In the arena of small business, information is king — and queen. There are lots of ways you can keep yourself well informed. From subscribing to trade journals to hiring mystery shoppers willing to scope out the competition, there’s no shortage of strategies you can employ.

One of the most effective ways to get an end user’s perspective on your products and practices is to ask. It’s simple. Go to the source — your customers.

Improve Your Small Business Using Customer Feedback

Customers know your products and can give you the down-and-dirty about what it feels like to deal with your company. Engaging customers in an honest dialogue has powerful potential. It can:

  • Reveal the hits and misses in your marketing efforts
  • Help you gain intelligence about the competition
  • Test the impact of planned changes
  • Provide invaluable demographic specifics
  • Encourage you to price your products more competitively

There are right and wrong ways to go about eliciting customer responses, though. Getting customers to open up can take some creativity. You may have included a comment card with your products before, only to discover that few buyers respond and those who do are usually dissatisfied with something.

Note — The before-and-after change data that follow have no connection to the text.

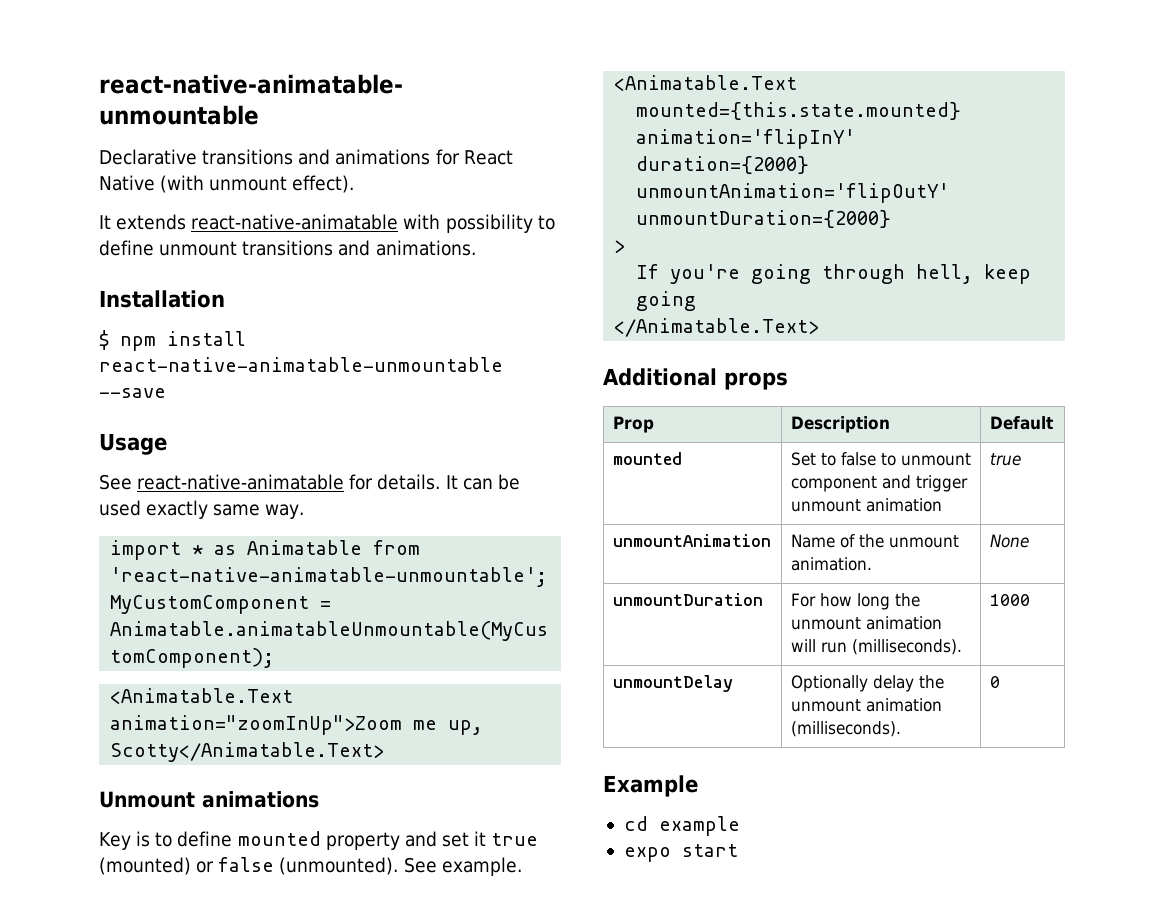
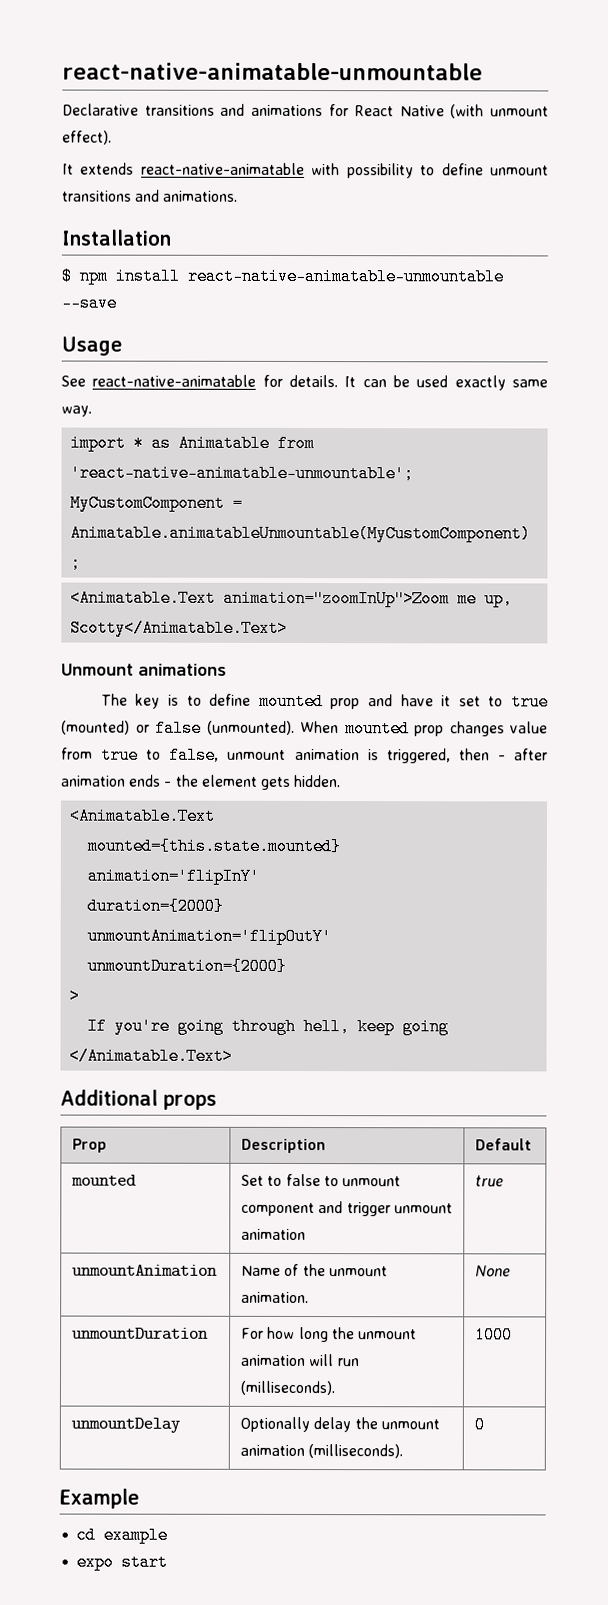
[99,832,131,850] Key -> [100,693,161,709] The key
[325,831,487,850] property and set it -> [330,694,504,710] prop and have it set to
[403,857,522,876] See example. -> [300,720,548,738] [61,746,549,764] [61,774,342,790] When mounted prop changes value from true to false, unmount animation is triggered, then - after animation ends - the element gets hidden.

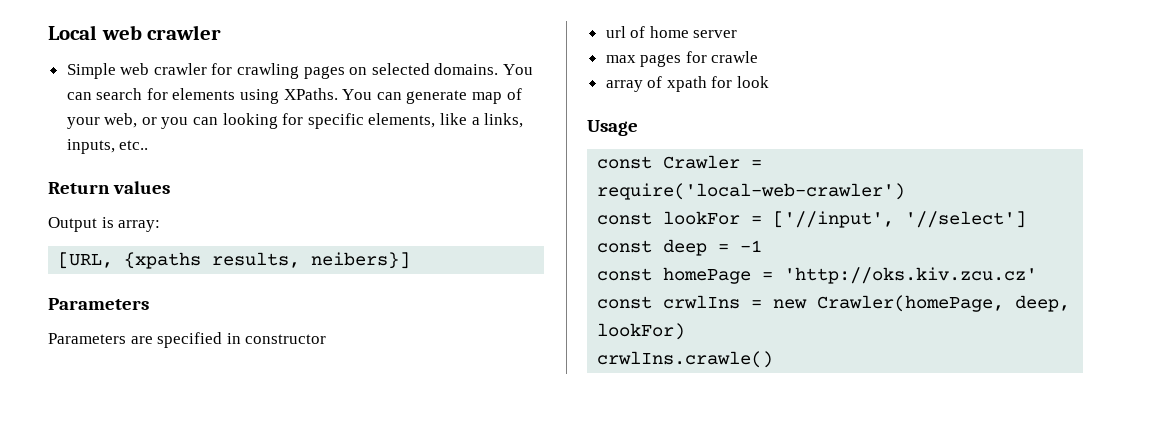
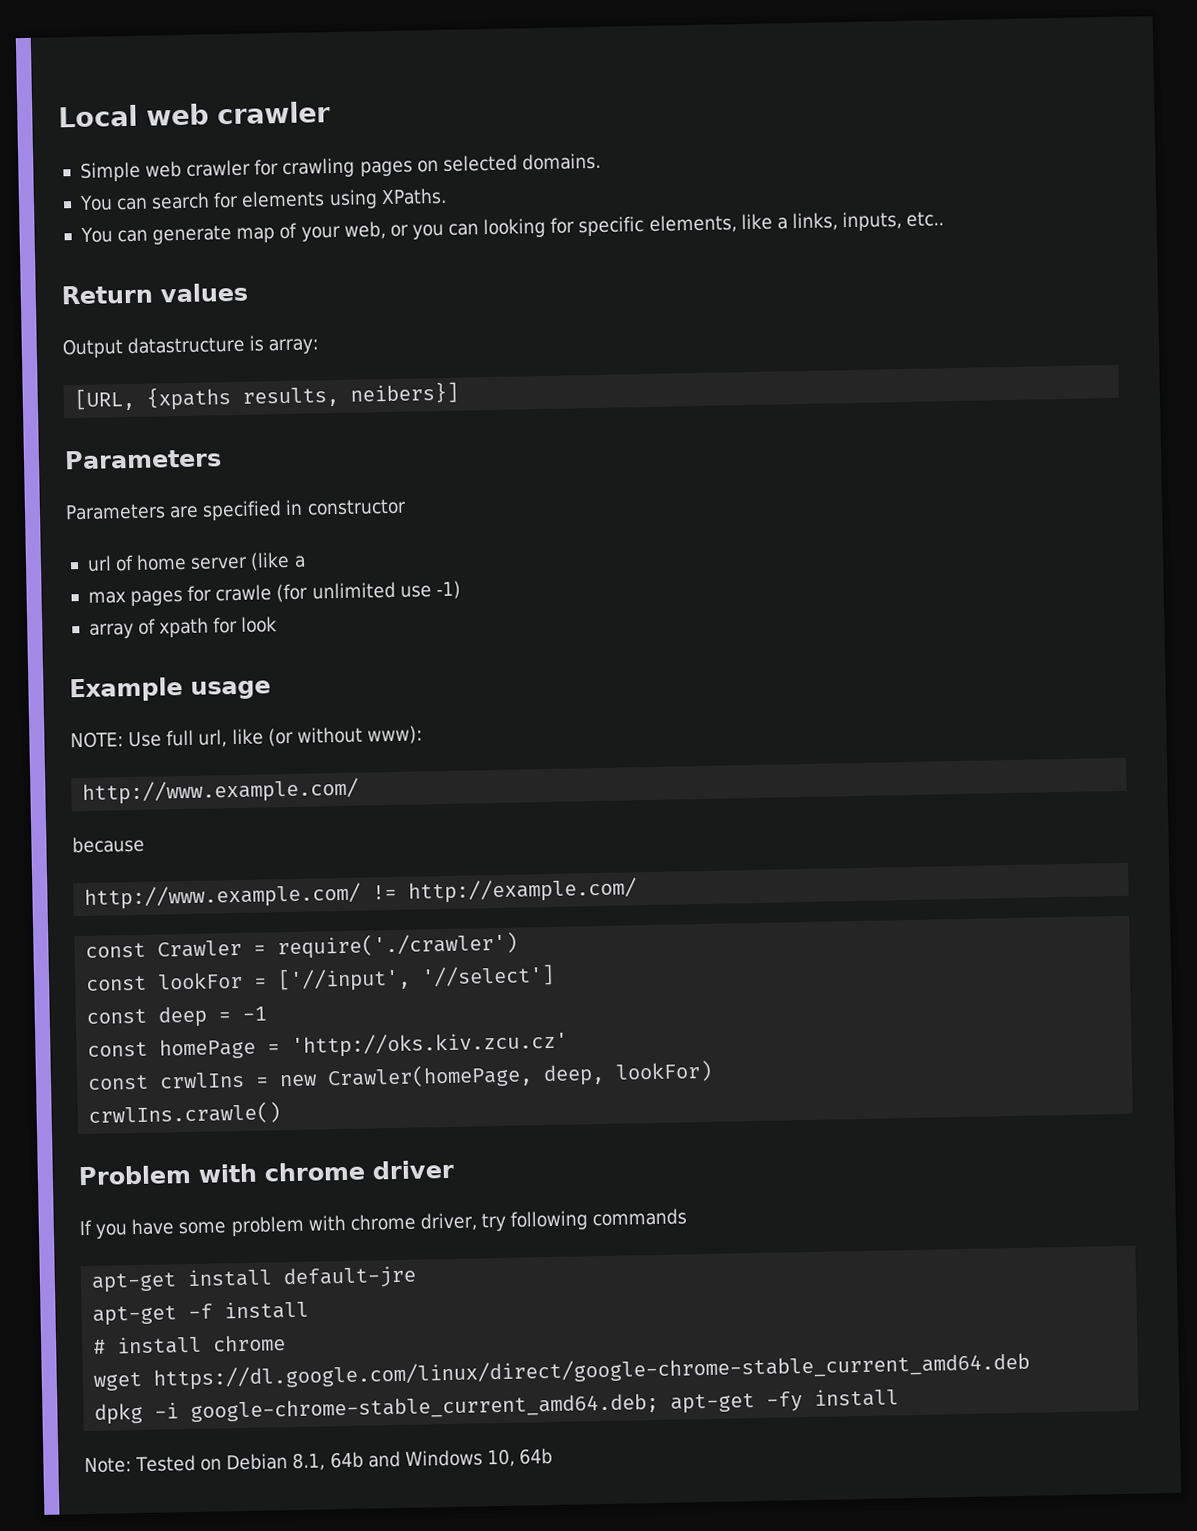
(499, 69) none -> (601, 161) //
(338, 94) none -> (447, 196) //
(97, 224) none -> [127,335,246,355] datastructure
(738, 34) none -> [250,551,306,571] (like a
(759, 57) none -> [276,580,461,603] (for unlimited use -1)
[587,120,638,136] Usage -> [69,677,271,703] [70,725,423,749] [82,777,360,806] [72,835,145,854] [84,877,638,910] Example usage // NOTE: Use full url, like (or without www): // http://www.example.com/ // because // http://www.example.com/ != http://example.com/
[597,183,906,200] require('local-web-crawler') -> [277,931,519,960] require('./crawler')
(774, 359) none -> [78,1159,454,1186] [79,1208,688,1239] [91,1265,418,1293] [92,1300,310,1326] [93,1334,287,1355] [93,1351,1031,1391] [94,1388,900,1425] [84,1448,554,1474] // Problem with chrome driver // If you have some problem with chrome driver, try following commands // apt-get install default-jre // apt-get -f install // # install chrome // wget https://dl.google.com/linux/direct/google-chrome-stable_current_amd64.deb // dpkg -i google-chrome-stable_current_amd64.deb; apt-get -fy install // Note: Tested on Debian 8.1, 64b and Windows 10, 64b

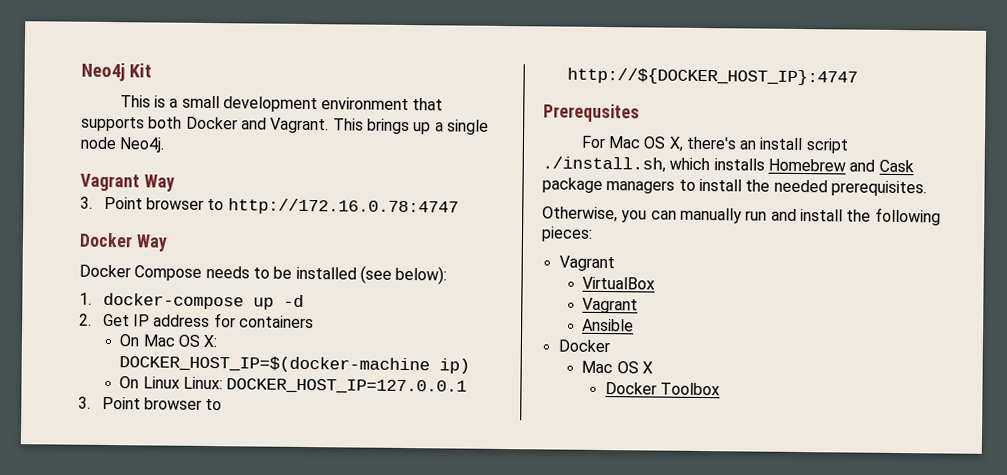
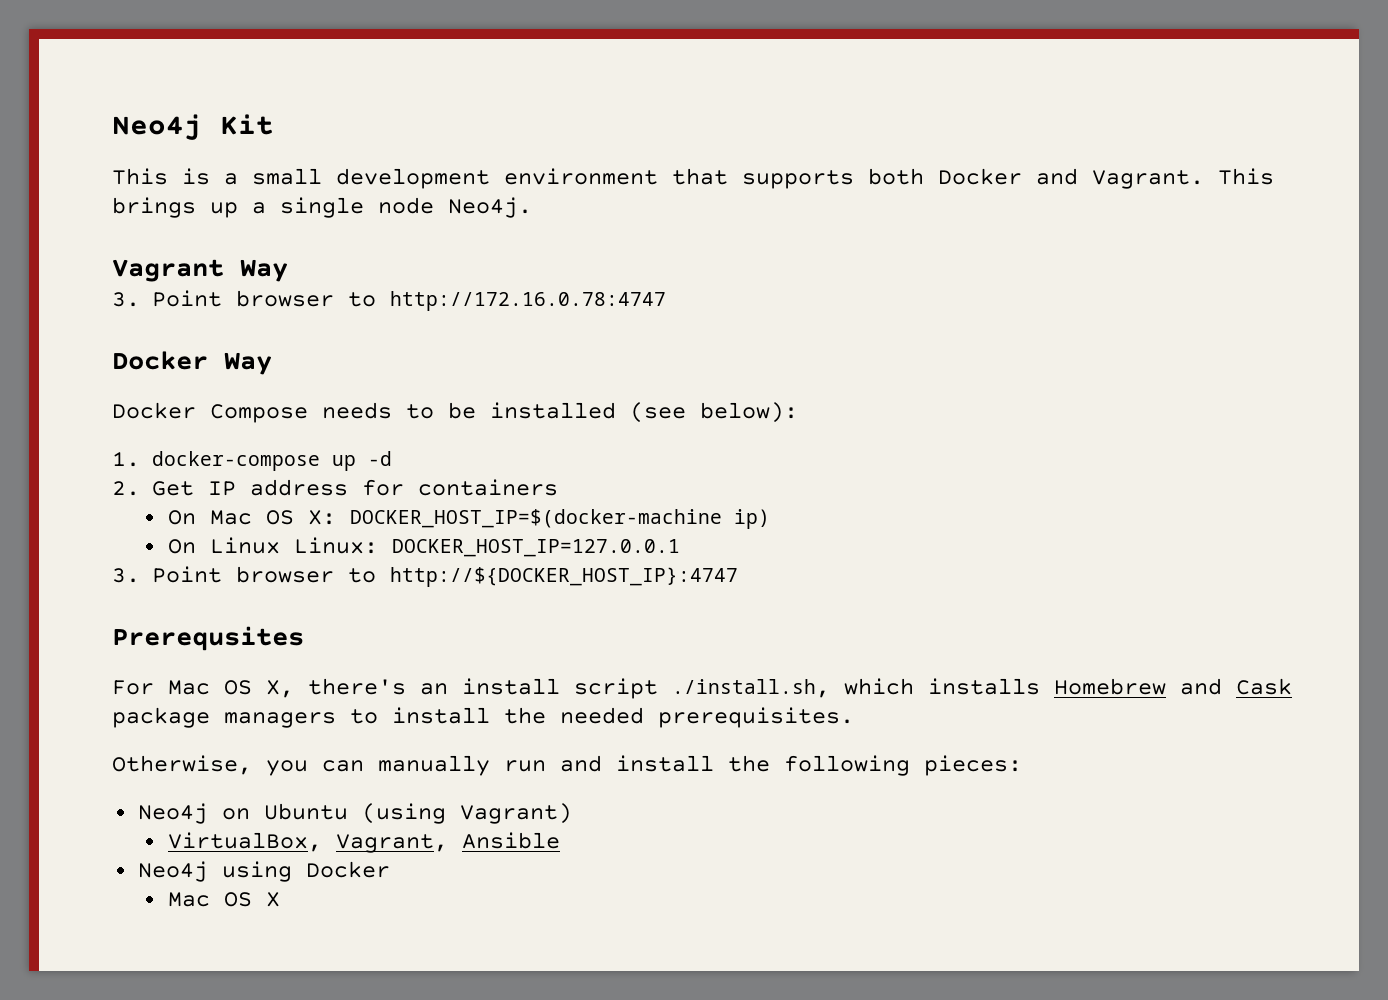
[558,255,615,272] [582,276,656,290] [582,297,639,314] Vagrant // VirtualBox // Vagrant // -> [137,803,572,824] [167,832,448,853] Neo4j on Ubuntu (using Vagrant) // VirtualBox, Vagrant,
(635, 325) none -> [137,861,292,882] Neo4j using
[604,382,721,396] // Docker Toolbox -> (280, 899) none

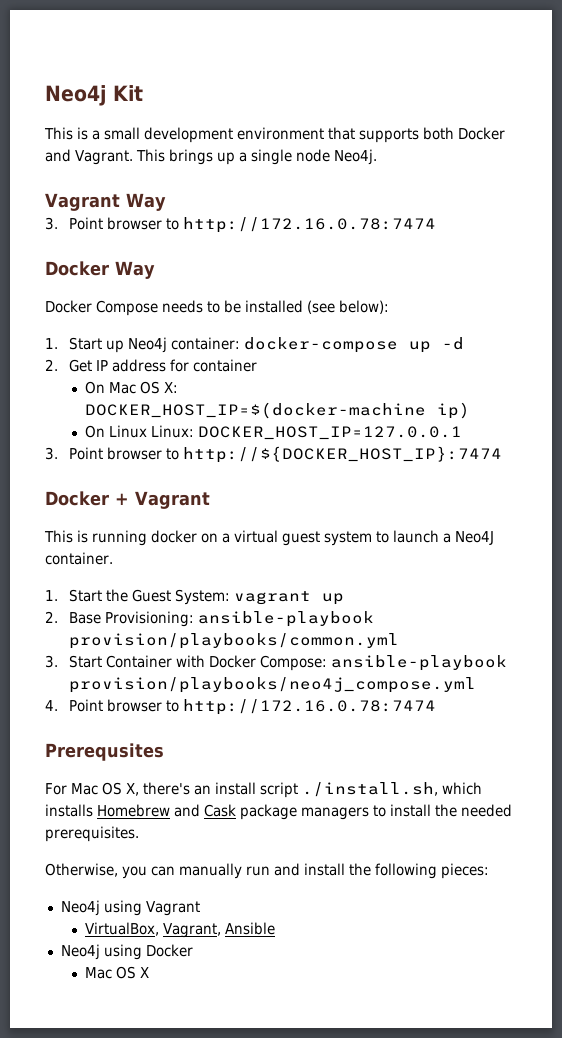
[389,291,666,311] http://172.16.0.78:4747 -> [182,217,436,233] http://172.16.0.78:7474
(140, 459) none -> [68,337,240,353] Start up Neo4j container:
[417,479,558,496] containers -> [192,359,257,372] container
[389,567,738,587] http://${DOCKER_HOST_IP}:4747 -> [182,446,502,463] [45,491,210,509] [44,530,494,546] [45,552,113,565] [45,589,344,605] [45,611,374,627] [68,633,399,649] [45,655,507,671] [68,677,476,693] [45,699,436,715] http://${DOCKER_HOST_IP}:7474 // Docker + Vagrant // This is running docker on a virtual guest system to launch a Neo4J container. // 1. Start the Guest System: vagrant up // 2. Base Provisioning: ansible-playbook provision/playbooks/common.yml // 3. Start Container with Docker Compose: ansible-playbook provision/playbooks/neo4j_compose.yml // 4. Point browser to http://172.16.0.78:7474
[221,803,572,824] on Ubuntu (using Vagrant) -> [103,900,200,916] using Vagrant

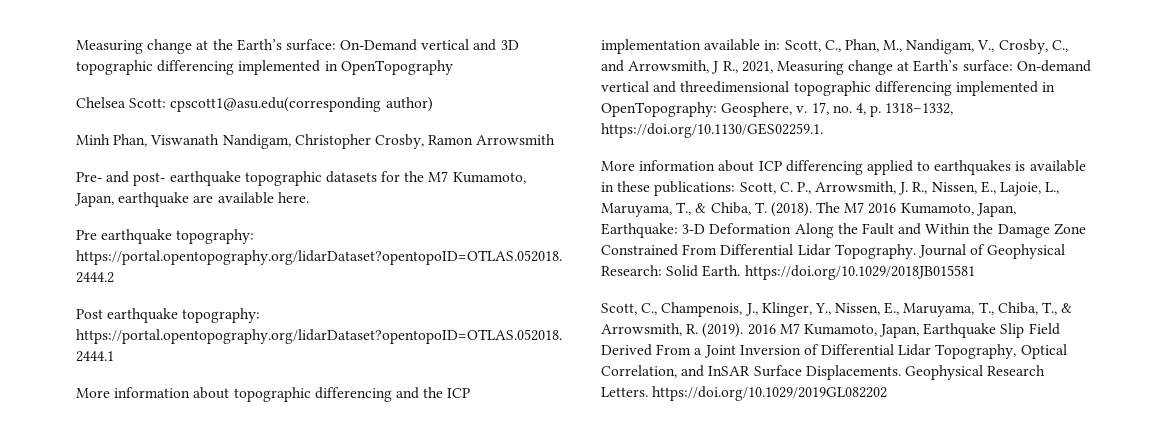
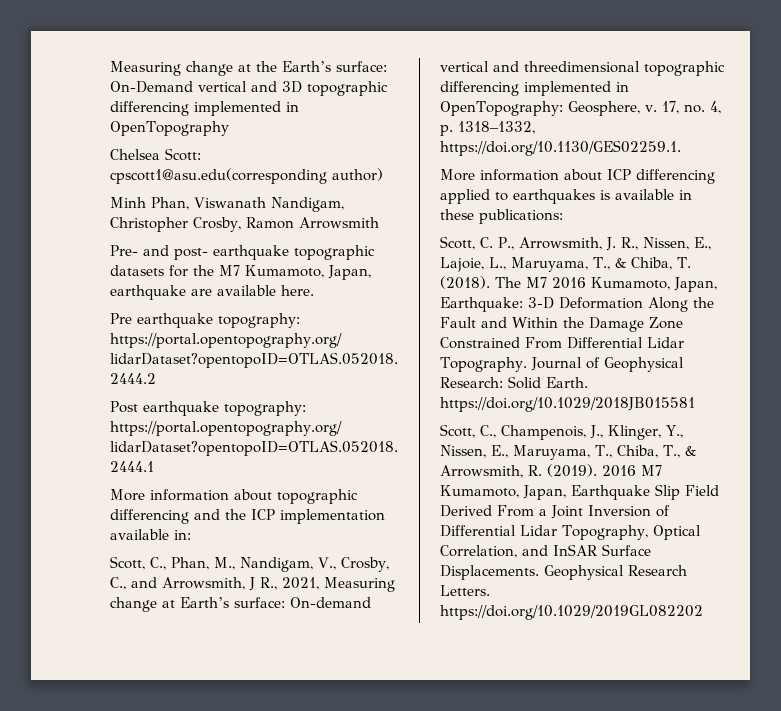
(781, 45) none -> (191, 535) //
(736, 188) none -> (563, 216) //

Even if you’ve had lackluster results in the past, surveys and comment cards can still be valuable tools. You need the right approach, though. Offering an incentive for responding to a printed, online or call survey can be a good way to get more participation. Be careful not to make the carrot, like a raffle for a flat screen television, so attractive that people will bend the truth in order to participate. Another option is to maintain a lively online presence that encourages comments and a healthy exchange of ideas.

Tips for Creating Effective Surveys

These guidelines will help you improve the number and quality of responses to your next survey:

Be specific. You may want lots of information, but control the urge to ask too many questions or make your questions too broad. Use a scalpel instead of a scythe.

Get responses as soon as possible after a sale, sales call or customer service interaction. The fresher the information is, the more on-target it’s likely to be.

Use a multiple choice format. Making it easy for customers to respond is the goal. Put a lot of thought into the multiple choice replies you select, and keep it to three or four options total. Avoid choices that are vague or overlap. They confuse responders and don’t provide the clarity you’re looking for.

Make it short and sweet. Very few responders will feel cheerful about answering 25 questions. Instead, ask five to ten. Stay on point throughout, and be clear. If you can, throw in a little humor.

Don’t jump to conclusions. Devote yourself to a longer program involving multiple surveys instead of a short blitz. The more data you have at your disposal, the more valuable it will be. Data accumulated over a period of time is more likely to reveal interesting, actionable patterns. Twenty responses won’t tell you much. Wait until you have at least five times that to begin evaluating the results.

Keep phone surveys personable. Invest your pennies in choosing the best interviewer you can find. Avoid computer generated phone surveys. They irritate some people and alienate the rest. Be gracious and grateful. An unhappy customer who’s ready to give you an earful about the ways you’ve failed him may be a blessing in disguise. Make sure survey takers understand that any feedback is good feedback. No one ever lost a customer by being faultlessly polite.

Review your call or mail list. Calling to survey a past customer who’s currently in litigation with your company is a gaffe you really don’t want to make. Review all call and mailing lists carefully before implementing your survey program.

Track your results. Invest in database or customer management software to keep track of survey results. If you’ve been consistent and savvy in gathering information, you’ll be able to use it in many areas: manufacturing, quality control, document production, packaging, shipping and receiving, customer service and sales.

Combine your efforts. Broaden your horizons by finding creative new ways to get customers to speak freely. Begin a dialogue on your website by starting a blog. Maintain a presence on social networks, and elicit comments. Include your website address at the bottom of your receipts, and invite customers to visit you online. Post a survey taker outside your retail shop periodically, and have him query people leaving the store.

When you’re putting together your marketing and customer service budgets for next year, don’t forget to plan for a few survey campaigns. If you have a website (and if you don’t, you should), there are a number of survey tools that you can use absolutely free. Surveys and comments can be formal or casual. They will help you discover some good, some not-so-good and many important things about your small business.